According to the NHS, the sperm suppression rate was 95.9 percent with researchers concluding that the contraceptive's efficiency rate was "relatively good compared with other reversible methods available for men."
The second male contraceptive in trial stages now is a gel containing synthetic progesterone and testosterone that is rubbed onto a patch of skin.
A teaspoon-sized amount of the gel is rubbed into an area of skin away from the penis, proving contraception for up to 72 hours.
A surgical contraceptive gel is also in the works in which a polymer gel is injected into the vas deferens to stop sperm from travelling out of the penis without being damaged.
'Vasalgel' is the polymer gel currently being trialled on animals in the States. Clinical trials are expected to begin sometime this year.
Vasalgel is fully reversible and also nonhormone, meaning that there should be minimal side effects.

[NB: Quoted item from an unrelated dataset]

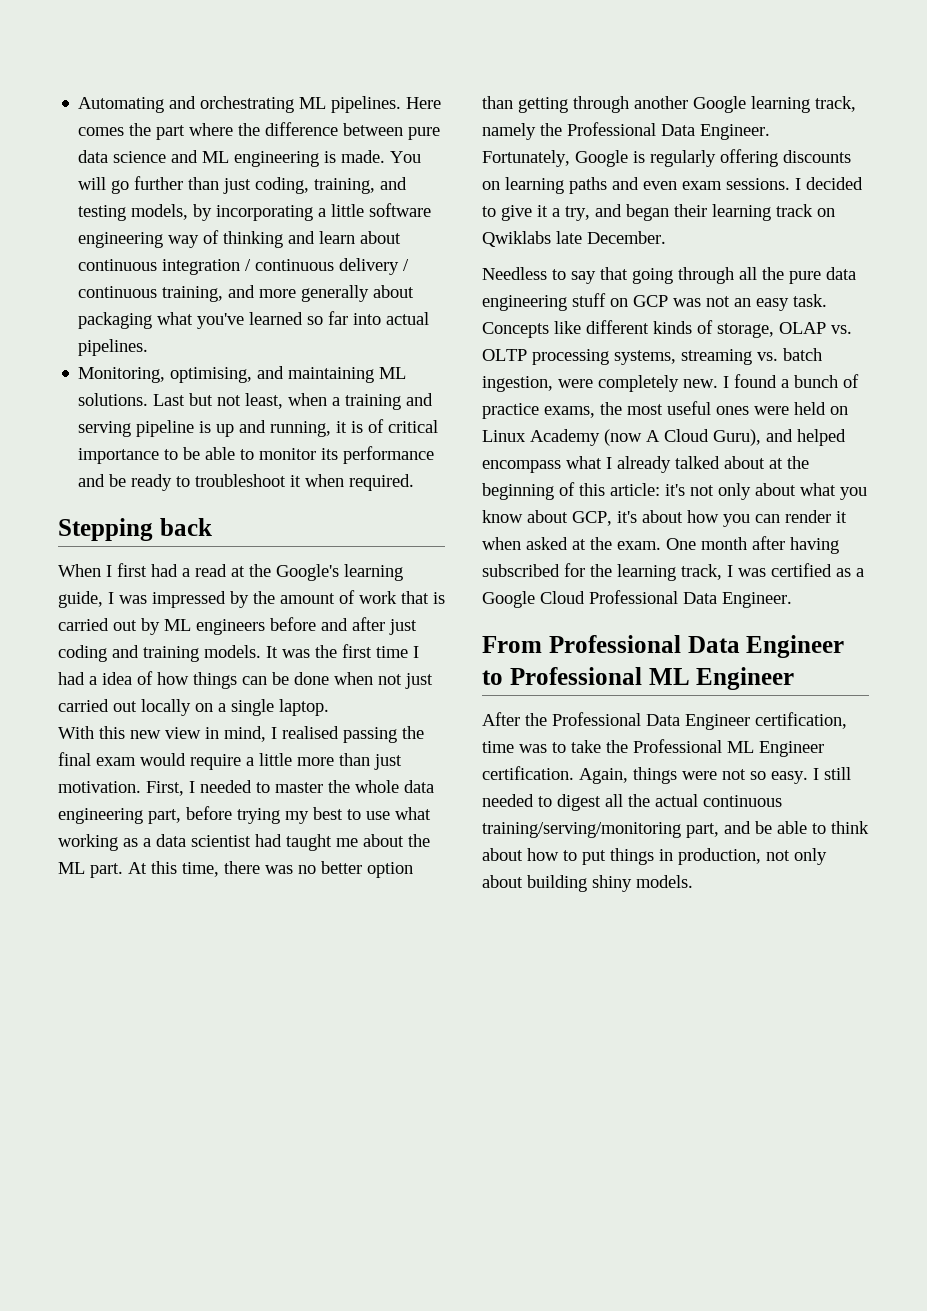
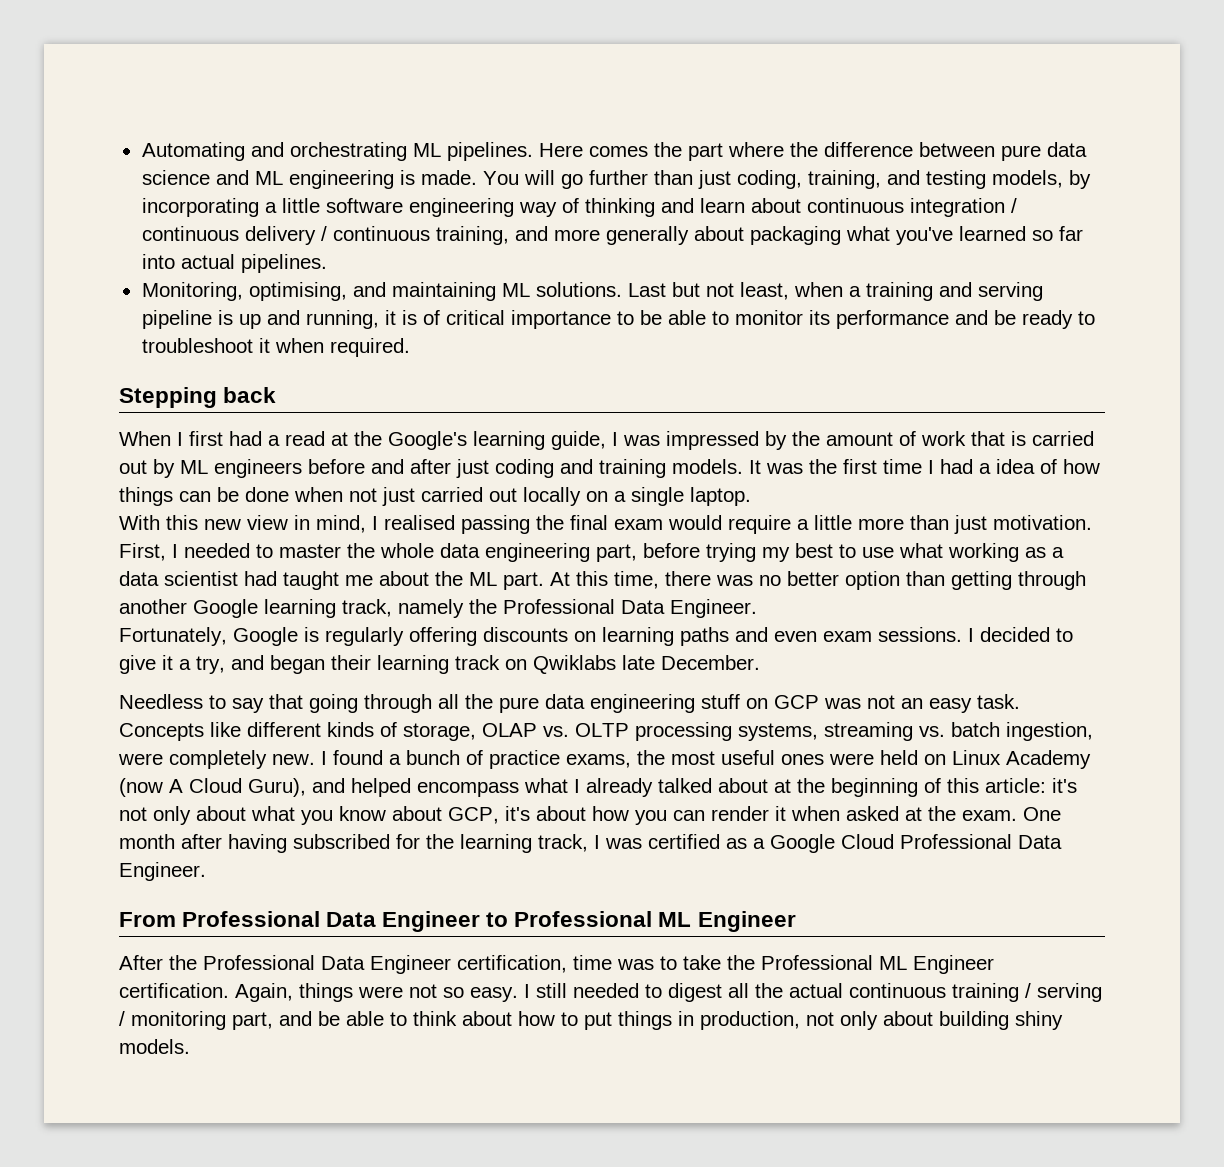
[482,822,681,838] training/serving/monitoring -> [952,983,1102,1002] [119,1011,226,1030] training / serving / monitoring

Despite all of these trials and research, many in the medical community aren't hopeful the male contraceptive pill or gel will be readily available anytime soon.
While this is partly due to the rigorous amount of testing these medicines must undergo before they are totally safe for public use, it's also due to our approaches to contraception in general.
A study conducted in 2016 showed that just 55 percent of male participants said they would be willing to try a contraceptive pill.
Favourably responses ranged from 28 percent to over 70 percent in different countries.
It's difficult to know exactly how popular a new form of male contraceptive would be when we don't have one on offer yet, but relieving the responsibility from women can only be a positive thing.